Claim innocence and worship God.

This is not a get out clause. We are invited to wrestle with it but we are wrestling because God wants to embrace us. He’s always got something up His sleeve which will remind us whose boss!

To share Eucharist in this theatre church would be a corporate involvement in a story; playing a part but we pray that in that moment God will reveal Himself and the personal connection will be made and the Eucharist maybe used as the key to unlock the life changing power and grace of God.

Or not…

Sacred Space


I just came back from a service set in a school. I know of several church plants meeting in school halls up and down the country. The service was informal and charismatic. It is a lively community who are passionate at proclaiming the good news in their locality and are very welcoming. The worship was honest and sensitive and we heard from an ex member of their congregation who is now training to be an evangelist with the Church Army. Having missed my normal type of worship for some time this was a lovely service where I could really relax and meet with God.

So where’s the usual rant, Ned?

It was difficult, being in a school hall, being surrounded by huge banners proclaiming (not Jesus Christ as Lord) but Year 11’s GCSE success with loads of pictures of celebrating teenagers. I engaged with the worship when I closed my eyes! It reminded me of something Angela Shier-Jones wrote in ‘Pioneer Ministry and Fresh Expressions’. She highlighted the importance of doing a space audit where you go and take note of distracting and unhelpful aspects of the space you’re using for worship.

A worship space must be holy, set apart, sacred. Like a rehearsal room, it needs to be prepared for its use. A rehearsal room must be conducive for the creative purpose.
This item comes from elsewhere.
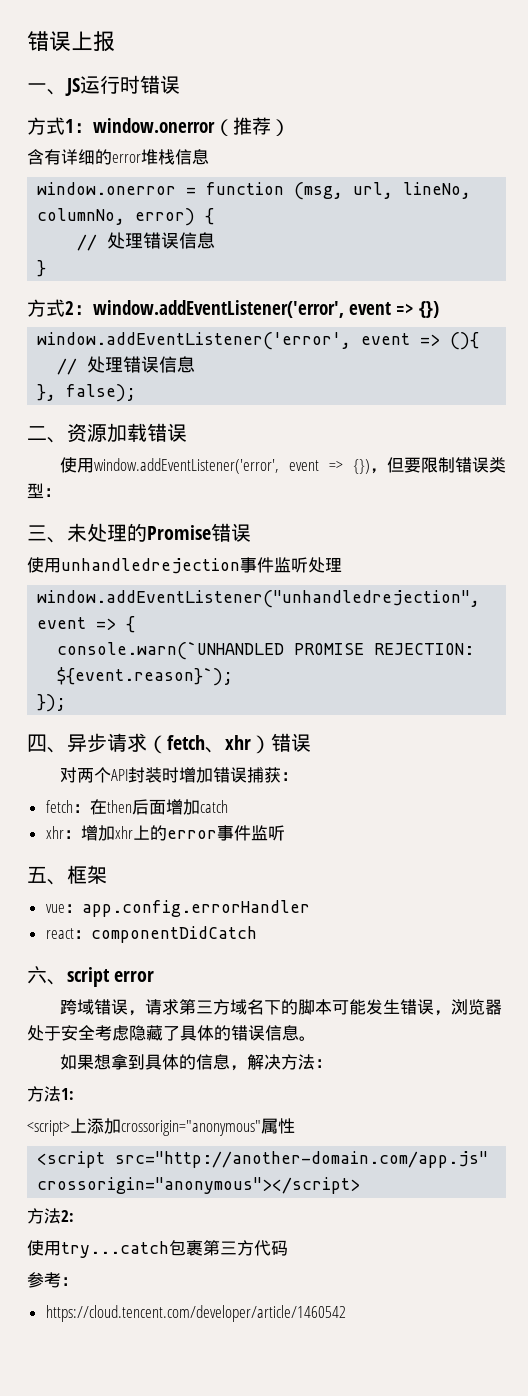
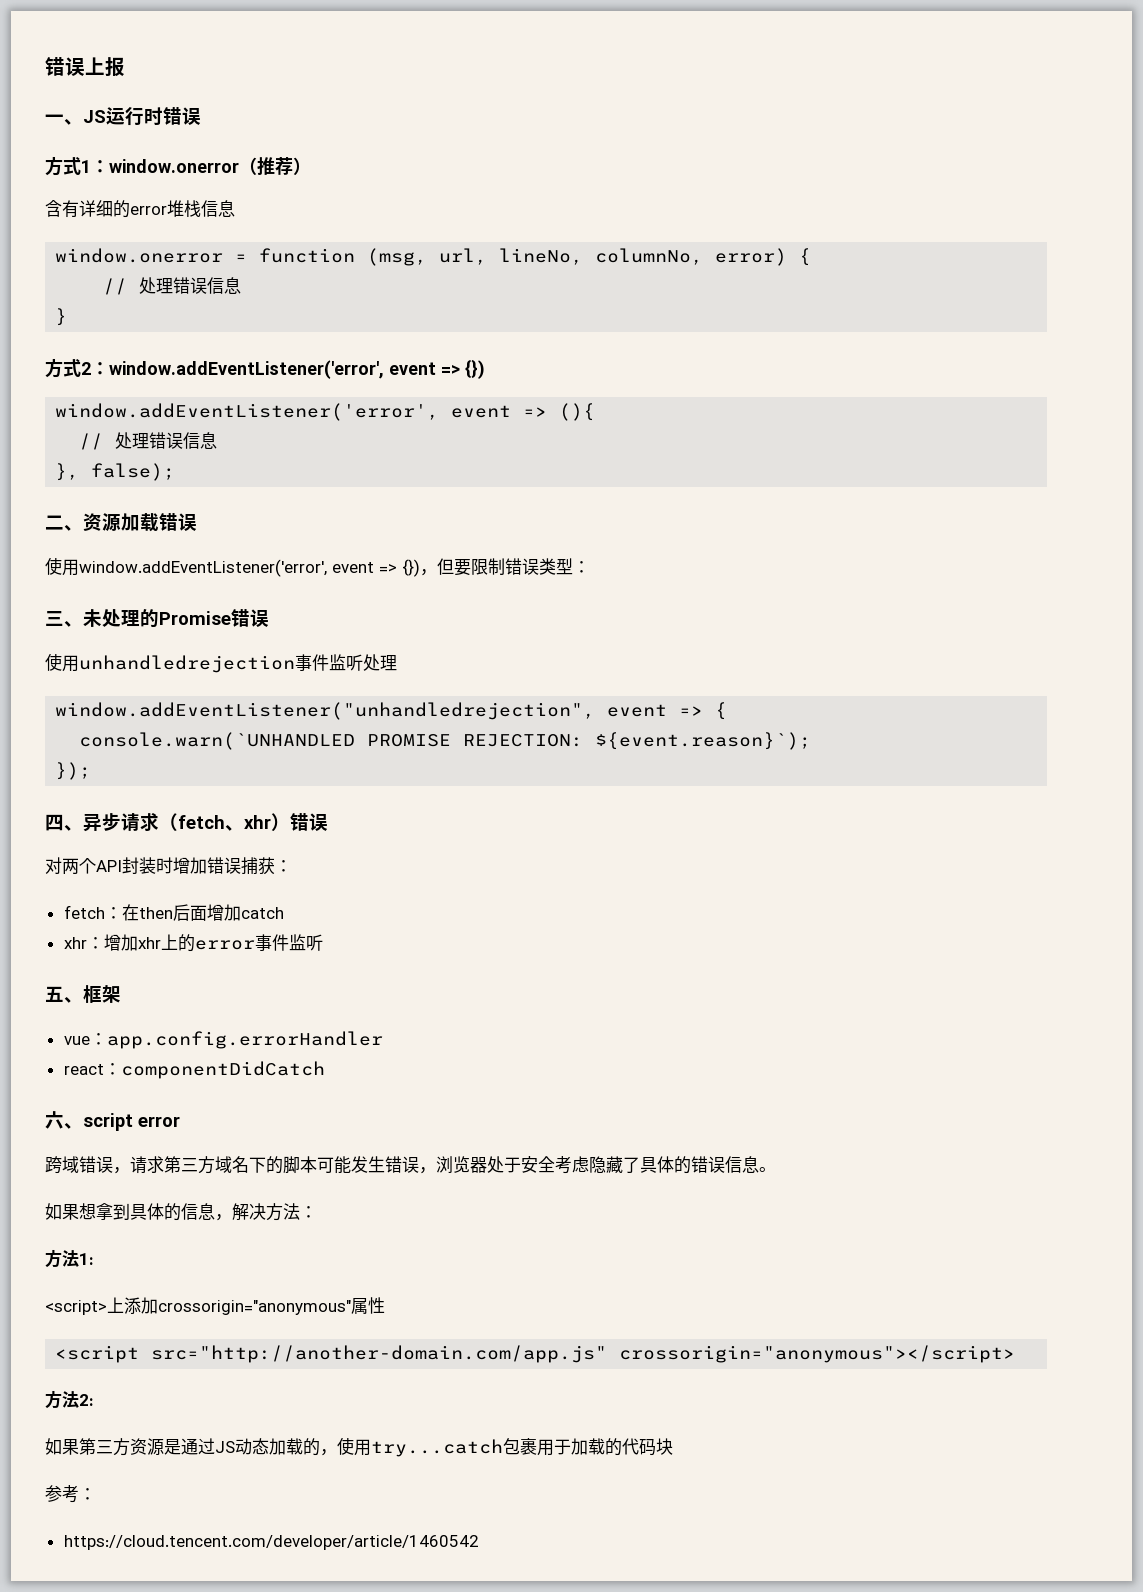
- 使用try...catch包裹第三方代码
+ 如果第三方资源是通过JS动态加载的，使用try...catch包裹用于加载的代码块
Yoshi Oida in his book ‘The Invisible Actor’ talks of how the Japanese Noh artists would sweep and cleanse the room before a rehearsal to prepare themselves and the space for the holy work they will be doing. This set a brilliant model for Fresh Expressions of church. To pray as they prepare the space for worship. Established churches with their holy buildings sometimes take this for granted but it is clear in Fresh Expressions that preparation of the space is vital.

The impact the space had on the holiness and sacredness of the service came to the fore at communion. At first I thought it was lovely how the distribution of communion was so relaxed and informal. I felt like the community were bonding as they approached the Lord’s table. The unity of the church was celebrated. As it went on, however, the chaotic nature of this sacrament became more and more informal. The holiness and sacredness of this act of worship; the centrality of this celebration and its power was lost as people queued up like it was a fast food joint. This may be too harsh but I felt a lack of respect or understanding of what communion means.

Maybe I’m slowly returning to my Catholic roots… It will please my mum!